Procès du déraillement à Eckwersheim: les victimes veulent "que la vérité éclate"

La fin d’une longue attente. Ce lundi 4 mars s’ouvre devant le tribunal correctionnel de Paris le procès du déraillement d’un TGV, le 14 novembre 2015 à Eckwersheim (Bas-Rhin). Un accident tragique au cours duquel 11 personnes sont mortes et 42 autres ont été blessées, dont la moitié grièvement.
"Enfin, on va parler de cette affaire"
Ce procès technique, l’accident s’étant produit au cours de l’ultime test du tronçon de la ligne à grande vitesse Est qui devait être lancé cinq mois plus tard, est aussi un espoir pour les victimes: visibiliser ce drame, occulté par les attentats du 13-Novembre à Paris.
"Enfin, on va parler de cette affaire", se félicite Gérard Chemla, avocat d’une majorité des parties civiles au procès, auprès de BFM Alsace. "Même si nous restons dans l’ombre du procès de l’attentat de Strasbourg, on va malgré tout s’intéresser à ces victimes du TGV".
Ces personnes attendent du procès "qu’il ait lieu, que l’on puisse le mettre derrière nous", rapporte Me Gérard Chemla. "Cela fait huit ans et demi que nous attendons et il est indispensable de pouvoir avancer, d’en parler au passé."
Le fils de Mathilde de Saint-Léger figure dans la longue liste des personnes blessées. Sa belle-fille n’a pas eu cette chance. Elle est morte dans le déraillement du train où se trouvaient 53 passagers, dont de nombreux techniciens de la SNCF et Systra, l’une de ses filiales.
"On attend du procès que la vérité éclate, que l’on sache vraiment qui sont les responsables", explique Mathilde de Saint-Léger.
"Il y a quand même 11 morts et 42 blessés et je parle de blessés physiques, poursuit la mère de famille.

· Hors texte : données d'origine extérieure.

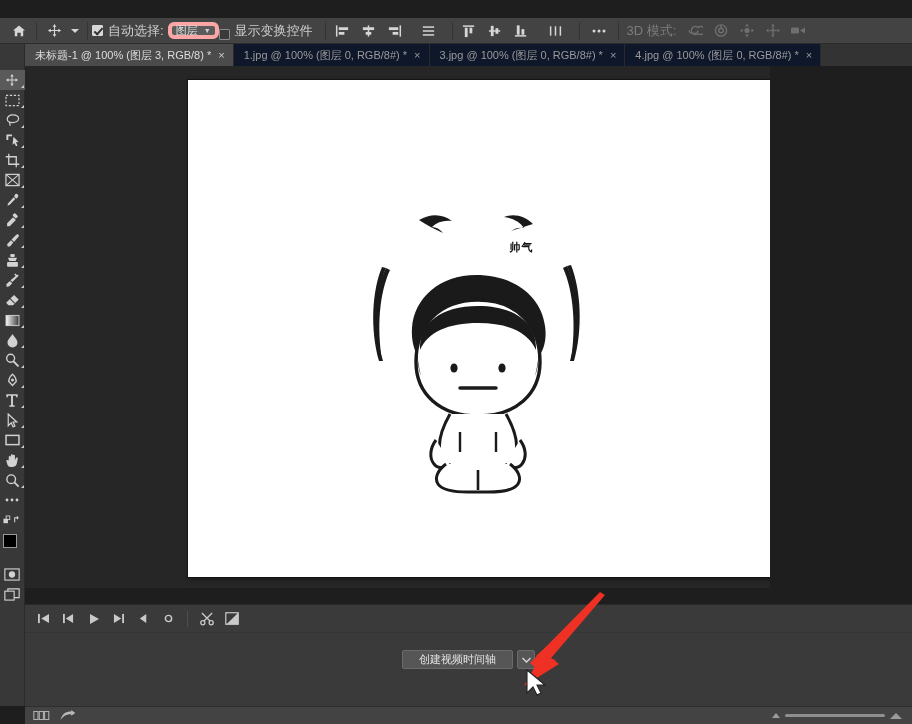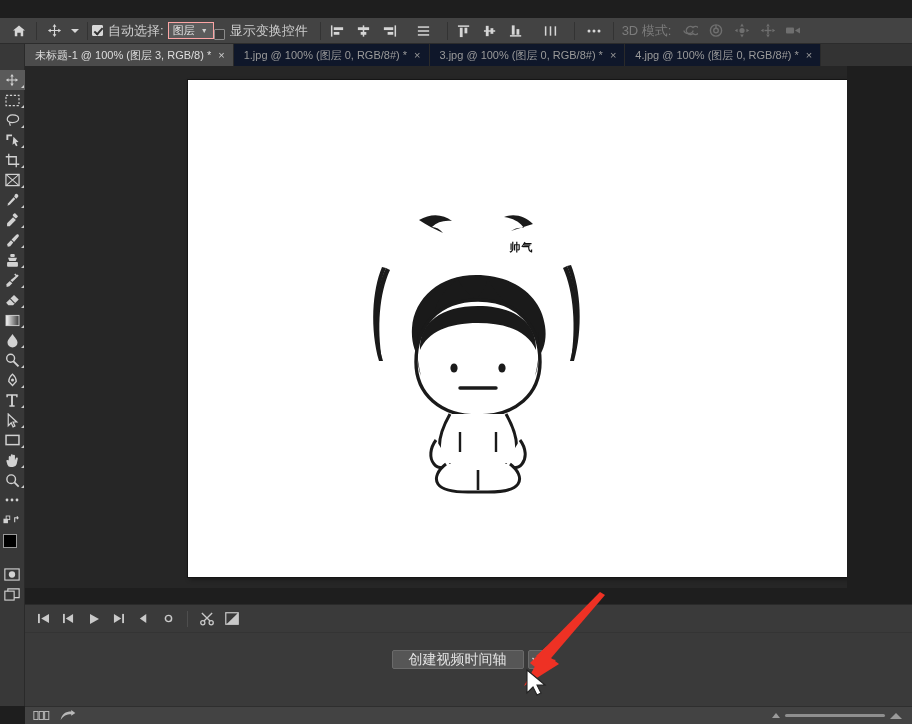"图层" .opt-select { border: 1px solid #fca5a5 -> 4px solid #fca5a5; border-radius: 0 -> 6px }
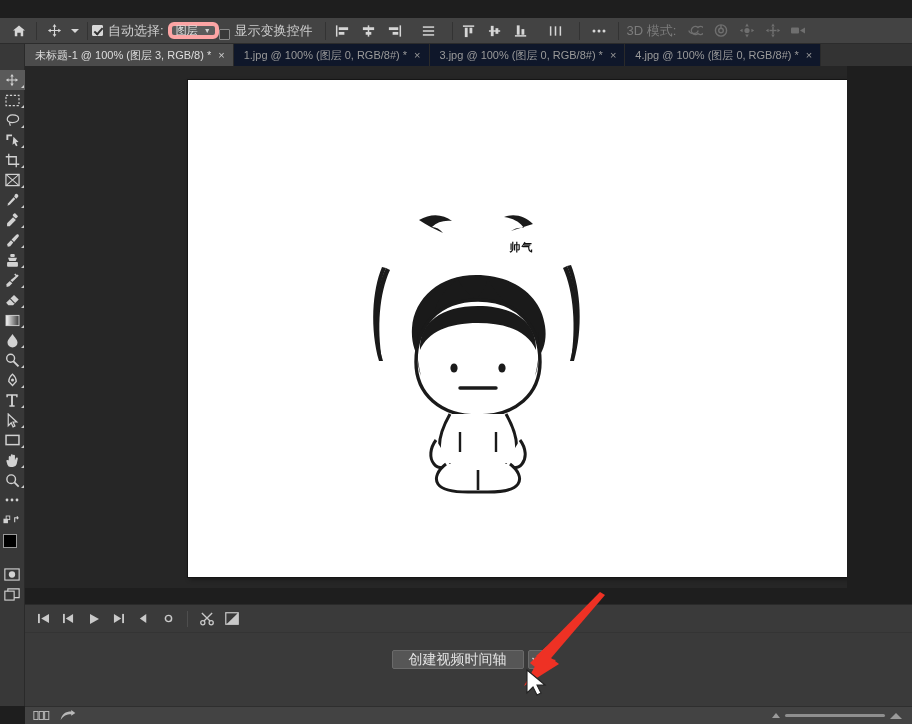"帅气" .canvas-area { width: 822px -> 745px }
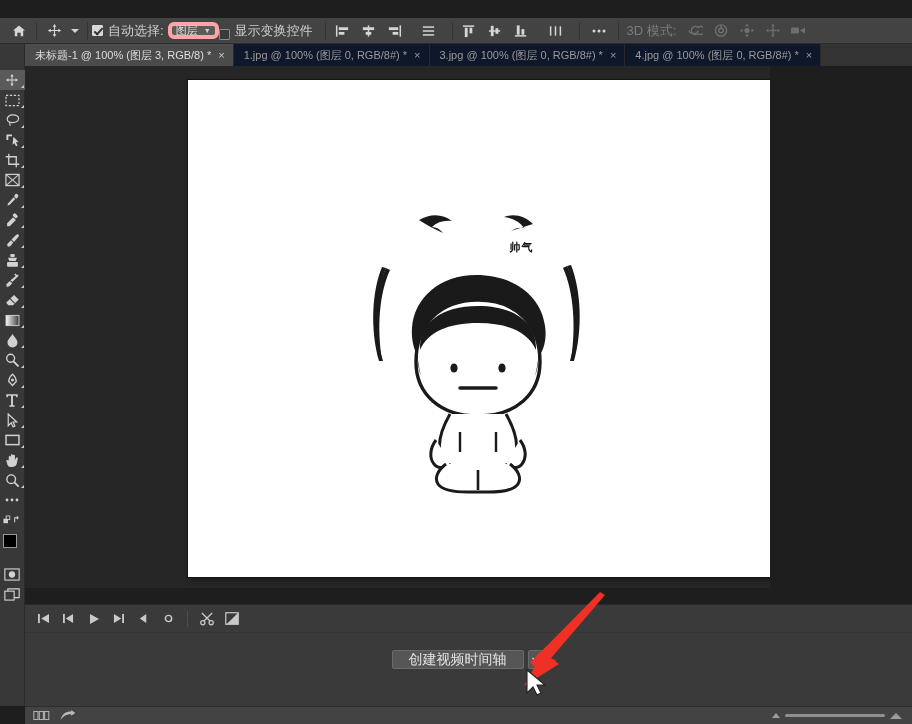"创建视频时间轴" .create-btn { font-size: 14px -> 11px }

Il y aussi beaucoup de blessures psychologiques, ça fait plus de huit ans que c’est arrivé." Et d’ajouter: "c’est plus du tiers de la vie de mon fils". Au total, 89 personnes se sont constituées parties civiles.
Des dépressions
Ces victimes se sont rarement exprimées dans la presse. Cette faible exposition médiatique, outre les attentats de Paris, est aussi due à leur statut. "Elles travaillent directement pour la SNCF ou une filiale, ce qui ne rend pas confortable leur situation", explique leur avocat.
"Avec en plus une dimension affective et la sensation d’un conflit de loyauté entre une société et un groupe dans lequel elles ont construit leur vie, souvent familiale d’ailleurs, et la réalité des faits."
Après le drame, des salariés ont tenté de reprendre un semblant de vie. Certains sont retournés chez Systra. "Ils ont tenu quelques semaines ou mois”, détaille l’avocat des parties civiles. Avant que la dépression ne les rattrape. “Elles ont quitté la société depuis", poursuit Gérard Chemla.
"Beaucoup pensent qu'ils auraient dû mourir"
Dans la tête des rescapés, le syndrome du survivant est une énième épreuve à traverser. "Beaucoup pensent qu’ils auraient dû mourir et que c’était injuste qu’ils survivent", poursuit-il.
De ces longues semaines d’audience, le procès se tenant jusqu’au 16 mai, les parties civiles et victimes attendent d’avoir "la vérité et si possible la justice". "Le risque, c’est que nous ayons en face de nous des personnes qui sont dans le déni", détaille l’avocat.
Le 14 novembre 2015, à 15h04, le train, qui affichait 265 km/h au compteur, une vitesse supérieure aux 176 km/h prévus sur la feuille de route, a déraillé et chuté dans le canal de la Marne au Rhin, 200 mètres après le passage d’une courbe très prononcée.
Après le drame, l’enquête a été confiée au pôle accident collectif du tribunal judiciaire de Paris. Selon les experts, la vitesse excessive et le freinage tardif sont à l’origine de l’accident ainsi que le manque de communication et l’inexpérience de certains membres de l’équipage.
La SNCF, ses filiales Systra et SNCF Réseau (gestionnaire des voies) ainsi que trois personnes physiques (le conducteur titulaire, un cadre de la SNCF chargé de lui donner les consignes de freinage et d'accélération et un ingénieur de Systra, chargé de renseigner le conducteur sur les particularités de la voie) sont sur le banc des prévenus dès ce lundi.